■ INPUT RECORDS:
--*--
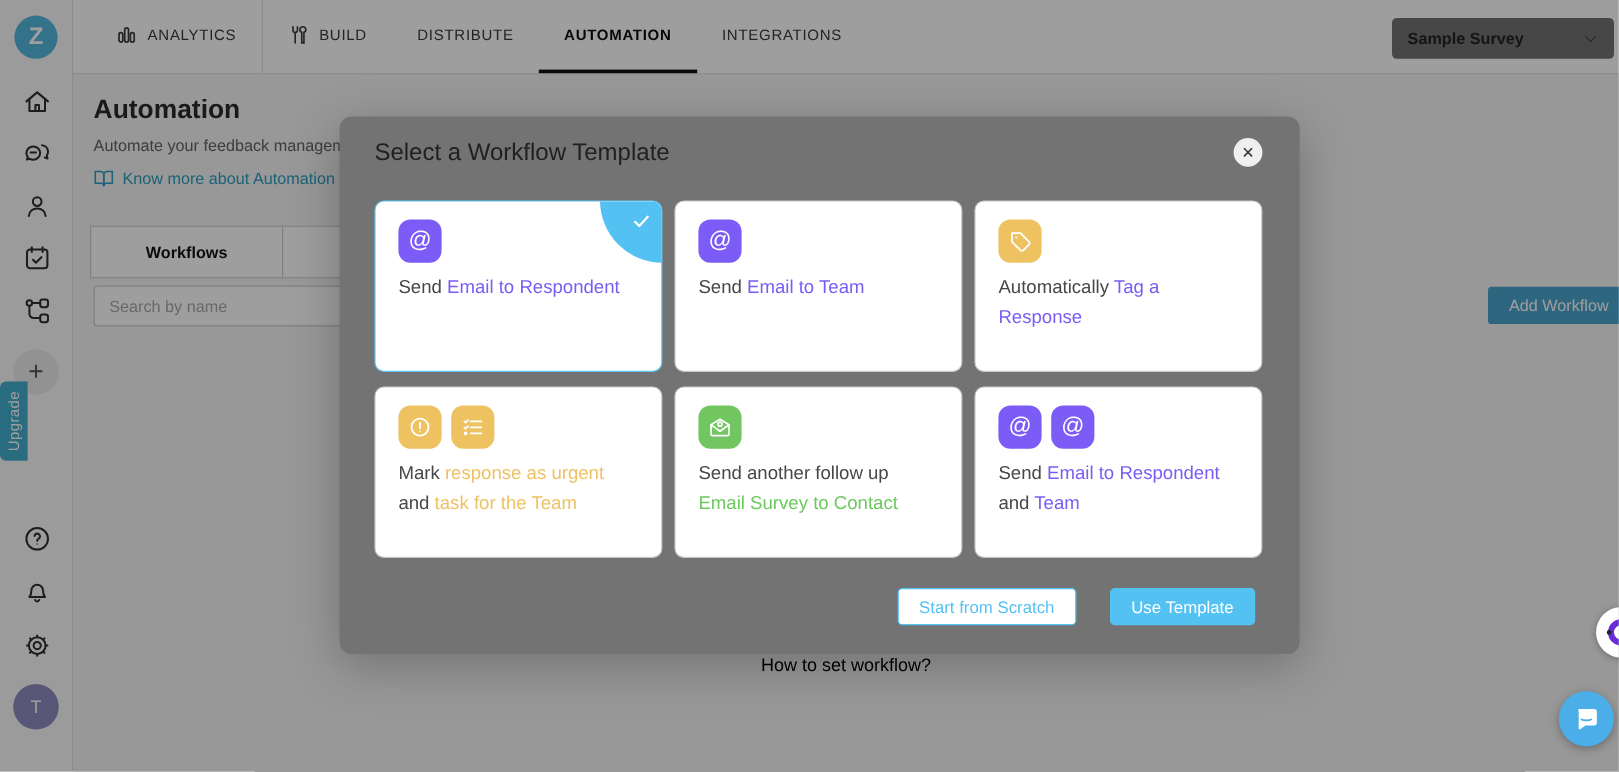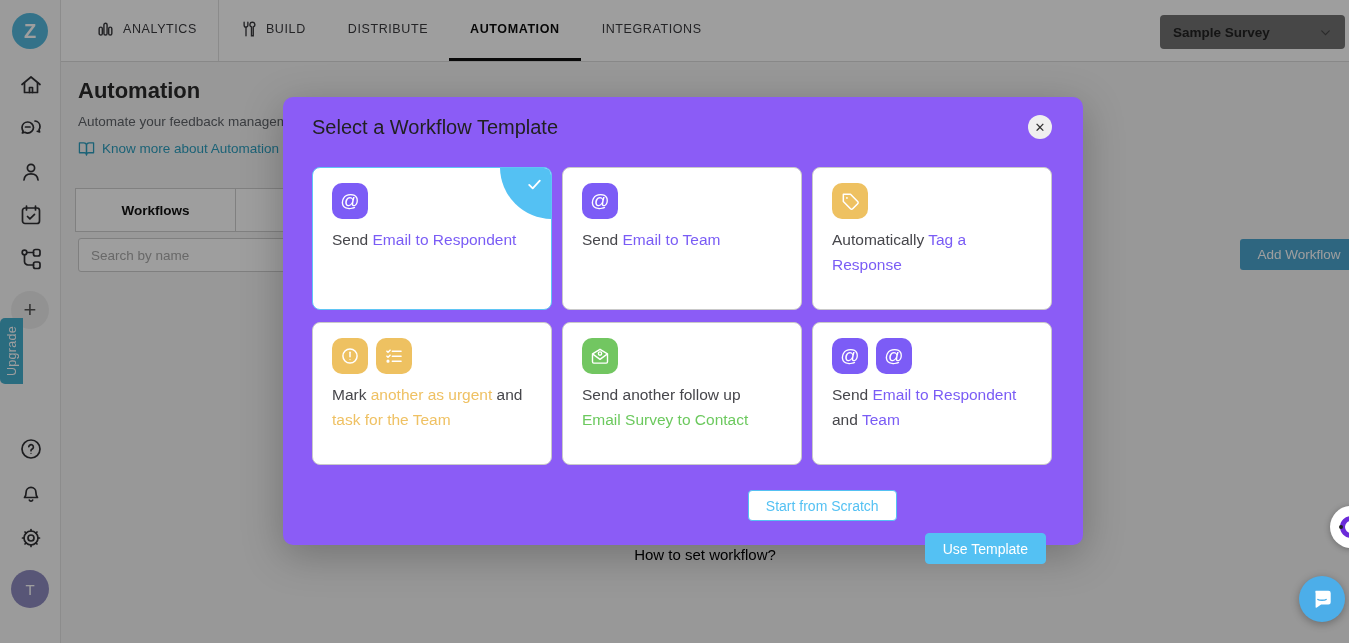--- a/index.html
+++ b/index.html
@@ -47,7 +47,7 @@
 
   
   .overlay{position:absolute;inset:0;background:rgba(0,0,0,0.38);z-index:50;}
-  .modal{position:absolute;left:283px;top:97px;width:800px;height:448px;background:#8b5cf6;border-radius:10px;z-index:60;box-shadow:0 10px 40px rgba(0,0,0,.25);}
+  .modal{position:absolute;left:283px;top:97px;width:800px;height:448px;background:#737373;border-radius:10px;z-index:60;box-shadow:0 10px 40px rgba(0,0,0,.25);}
   .modal-title{position:absolute;left:29px;top:19px;font-size:20px;color:#212121;font-weight:500;}
   .modal-close{position:absolute;top:18px;right:31px;width:24px;height:24px;border-radius:50%;background:#efefef;color:#333;font-size:13px;display:flex;align-items:center;justify-content:center;cursor:pointer;}
   .tpl-grid{position:absolute;left:29px;top:70px;width:740px;display:grid;grid-template-columns:240px 240px 240px;grid-auto-rows:143px;gap:12px 10px;}

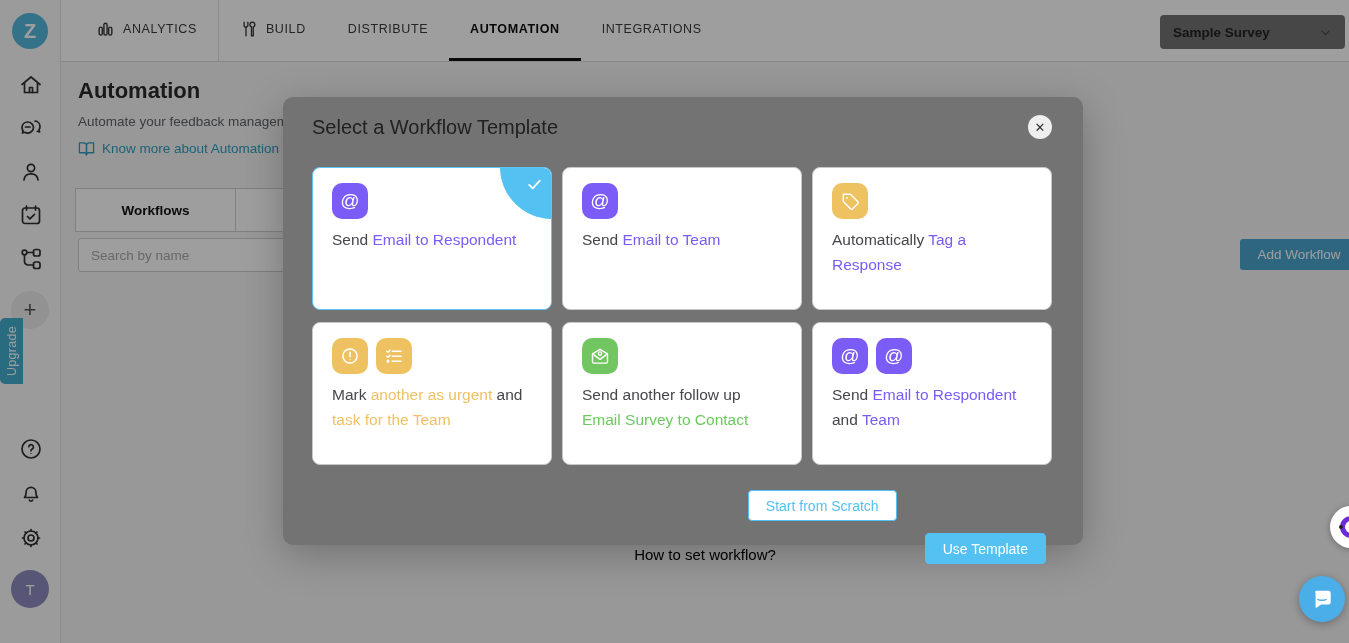--- a/index.html
+++ b/index.html
@@ -266,7 +266,7 @@
             </svg>
           </div>
         </div>
-        <p class="desc"><span class="seg-default">Mark </span><span class="seg-amber">another as urgent</span><span class="seg-default"> and </span><span class="seg-amber">task for the Team</span></p>
+        <p class="desc"><span class="seg-default">Mark </span><span class="seg-amber">response as urgent</span><span class="seg-default"> and </span><span class="seg-amber">task for the Team</span></p>
       </div>
       <div class="card">
         <div class="badge-row">

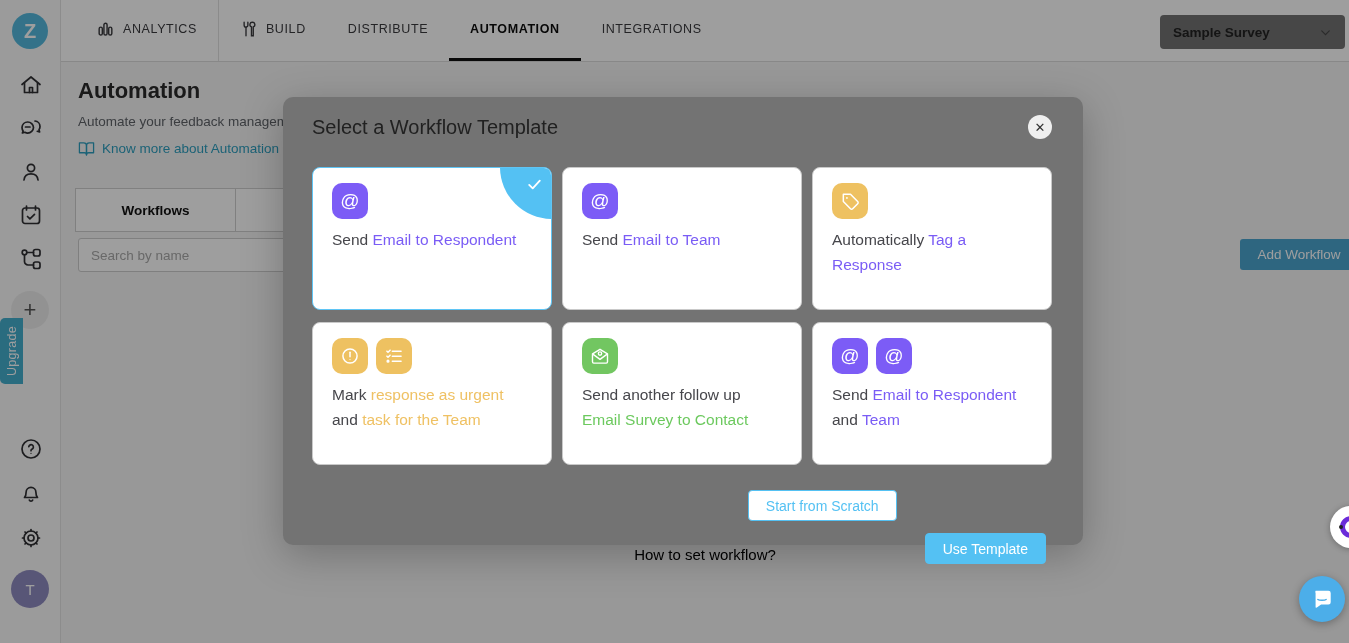--- a/index.html
+++ b/index.html
@@ -64,7 +64,7 @@
   .modal-footer{position:absolute;right:37px;top:393px;display:flex;gap:28px;}
   .btn{height:31px;border-radius:4px;font-size:14px;padding:0 17px;cursor:pointer;font-family:inherit;}
   .btn.secondary{background:#fff;border:1px solid var(--accent);color:var(--accent);}
-  .btn.primary{background:var(--accent);border:1px solid var(--accent);color:#fff;margin-top:43px;}
+  .btn.primary{background:var(--accent);border:1px solid var(--accent);color:#fff;}
 
   
   .chat-launcher{position:absolute;left:1299px;top:576px;width:46px;height:46px;border-radius:50%;background:#4CAEE9;z-index:70;display:flex;align-items:center;justify-content:center;cursor:pointer;box-shadow:0 2px 8px rgba(0,0,0,.3);}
--*--
■ TASK GOAL: Each line above should be returned exactly as it stands, minus any pictures.

■ THE COMPLETED TASK:
--- a/index.html
+++ b/index.html
@@ -47,7 +47,7 @@
 
   
   .overlay{position:absolute;inset:0;background:rgba(0,0,0,0.38);z-index:50;}
-  .modal{position:absolute;left:283px;top:97px;width:800px;height:448px;background:#8b5cf6;border-radius:10px;z-index:60;box-shadow:0 10px 40px rgba(0,0,0,.25);}
+  .modal{position:absolute;left:283px;top:97px;width:800px;height:448px;background:#737373;border-radius:10px;z-index:60;box-shadow:0 10px 40px rgba(0,0,0,.25);}
   .modal-title{position:absolute;left:29px;top:19px;font-size:20px;color:#212121;font-weight:500;}
   .modal-close{position:absolute;top:18px;right:31px;width:24px;height:24px;border-radius:50%;background:#efefef;color:#333;font-size:13px;display:flex;align-items:center;justify-content:center;cursor:pointer;}
   .tpl-grid{position:absolute;left:29px;top:70px;width:740px;display:grid;grid-template-columns:240px 240px 240px;grid-auto-rows:143px;gap:12px 10px;}

--- a/index.html
+++ b/index.html
@@ -266,7 +266,7 @@
             </svg>
           </div>
         </div>
-        <p class="desc"><span class="seg-default">Mark </span><span class="seg-amber">another as urgent</span><span class="seg-default"> and </span><span class="seg-amber">task for the Team</span></p>
+        <p class="desc"><span class="seg-default">Mark </span><span class="seg-amber">response as urgent</span><span class="seg-default"> and </span><span class="seg-amber">task for the Team</span></p>
       </div>
       <div class="card">
         <div class="badge-row">

--- a/index.html
+++ b/index.html
@@ -64,7 +64,7 @@
   .modal-footer{position:absolute;right:37px;top:393px;display:flex;gap:28px;}
   .btn{height:31px;border-radius:4px;font-size:14px;padding:0 17px;cursor:pointer;font-family:inherit;}
   .btn.secondary{background:#fff;border:1px solid var(--accent);color:var(--accent);}
-  .btn.primary{background:var(--accent);border:1px solid var(--accent);color:#fff;margin-top:43px;}
+  .btn.primary{background:var(--accent);border:1px solid var(--accent);color:#fff;}
 
   
   .chat-launcher{position:absolute;left:1299px;top:576px;width:46px;height:46px;border-radius:50%;background:#4CAEE9;z-index:70;display:flex;align-items:center;justify-content:center;cursor:pointer;box-shadow:0 2px 8px rgba(0,0,0,.3);}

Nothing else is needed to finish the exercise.